Task directions
Below are the records; give again exactly the lines that run from the one with "subtotal: 60300.00 -> 59900.00" through the last line.

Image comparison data
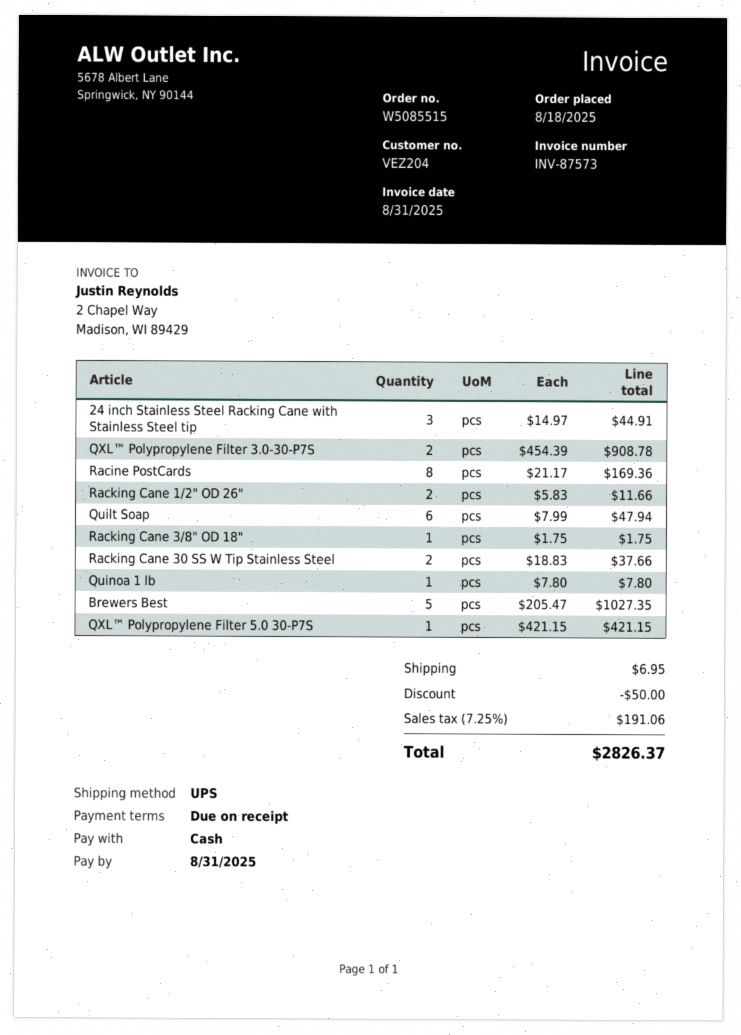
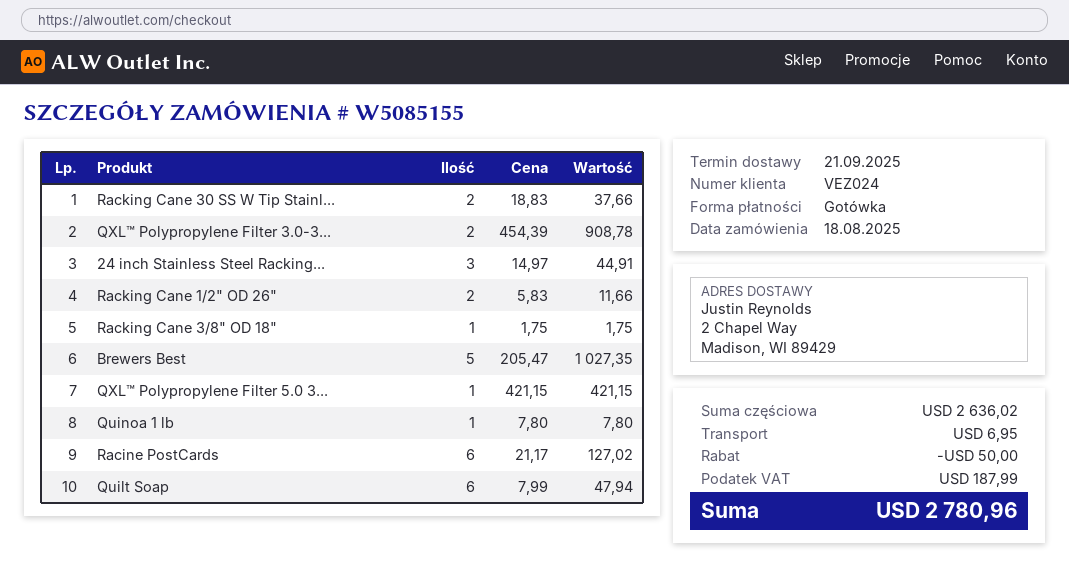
order number: W5085515 -> W5085155
customer number: VEZ204 -> VEZ024
Racine PostCards: 8 x 21.17 = 169.36 -> 6 x 21.17 = 127.02
tax: 191.06 -> 187.99
total: 2826.37 -> 2780.96

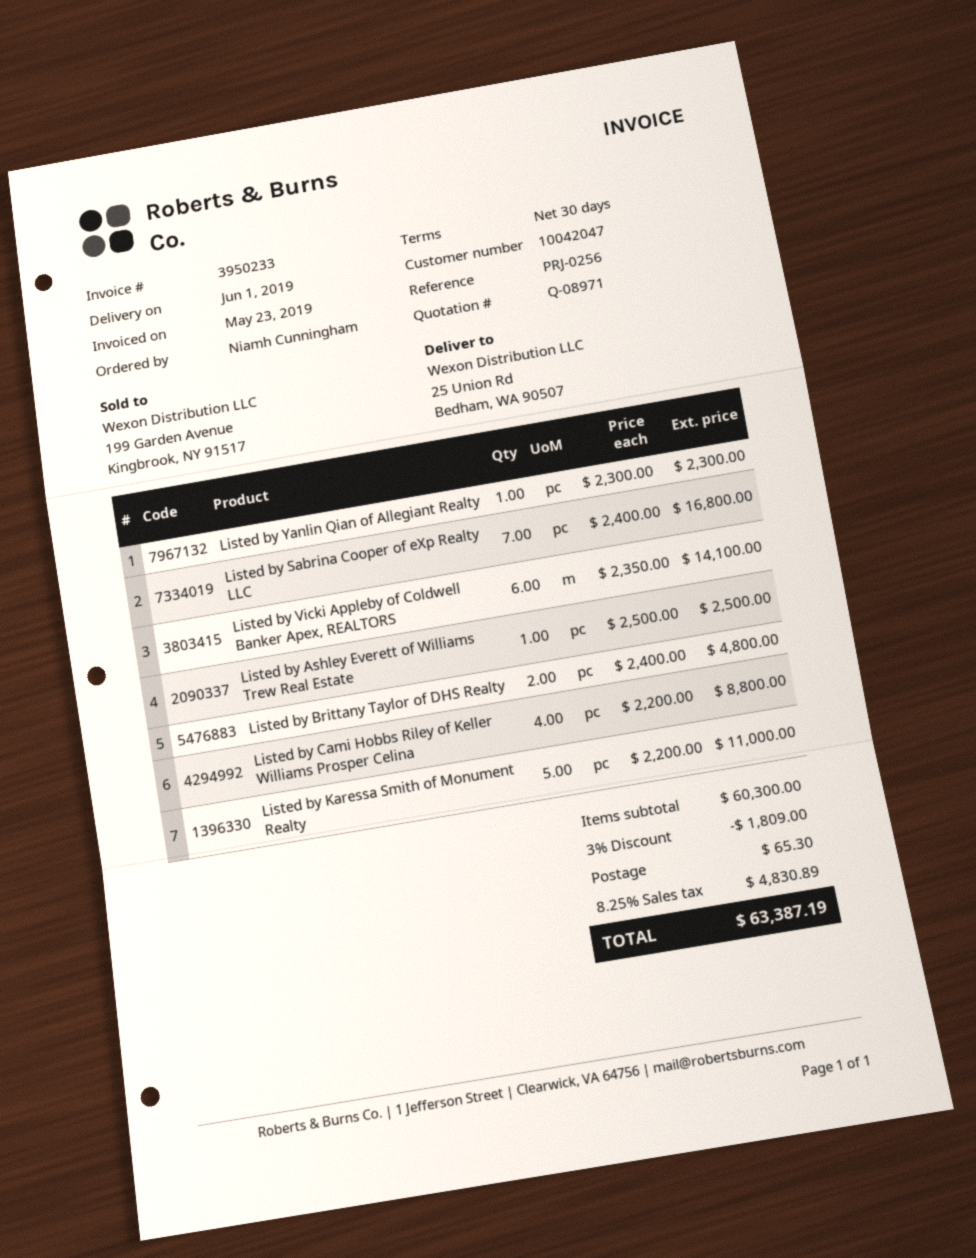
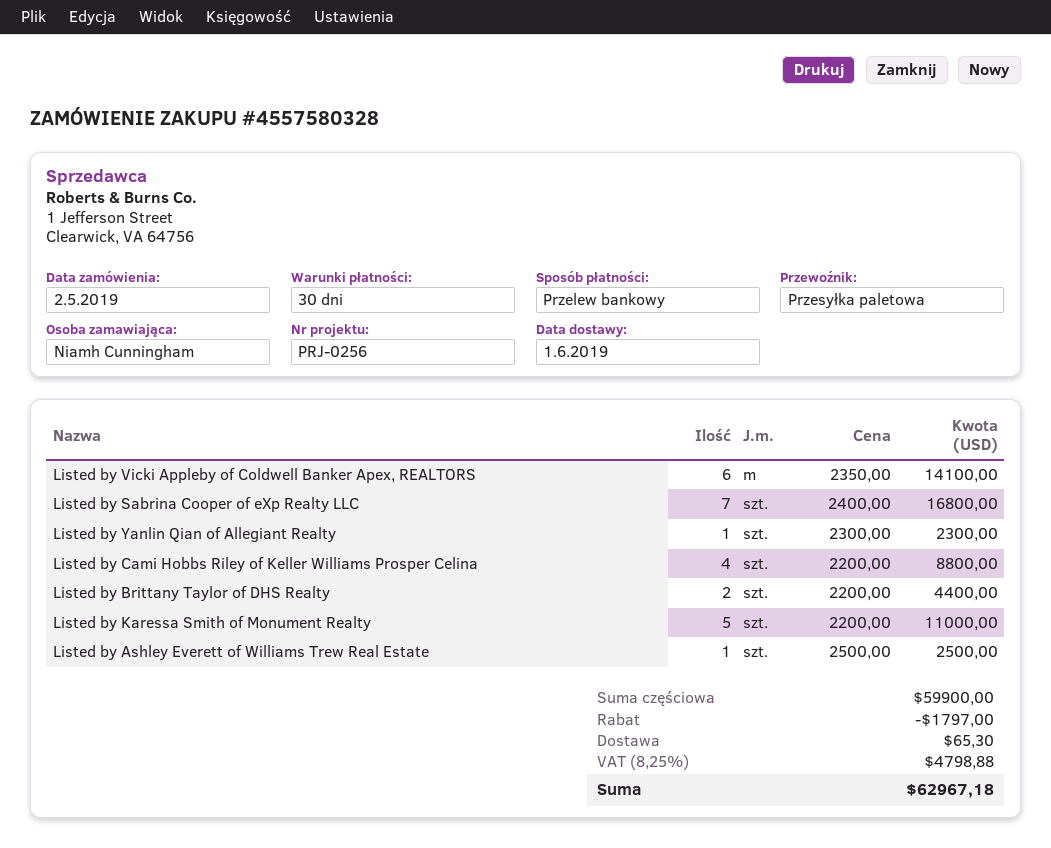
Listed by Brittany Taylor of DHS Realty: 2 x 2400.00 = 4800.00 -> 2 x 2200.00 = 4400.00
subtotal: 60300.00 -> 59900.00
discount: 1809.00 -> 1797.00
tax: 8.25% = 4830.89 -> 8.25% = 4798.88
total: 63387.19 -> 62967.18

Completed task
subtotal: 60300.00 -> 59900.00
discount: 1809.00 -> 1797.00
tax: 8.25% = 4830.89 -> 8.25% = 4798.88
total: 63387.19 -> 62967.18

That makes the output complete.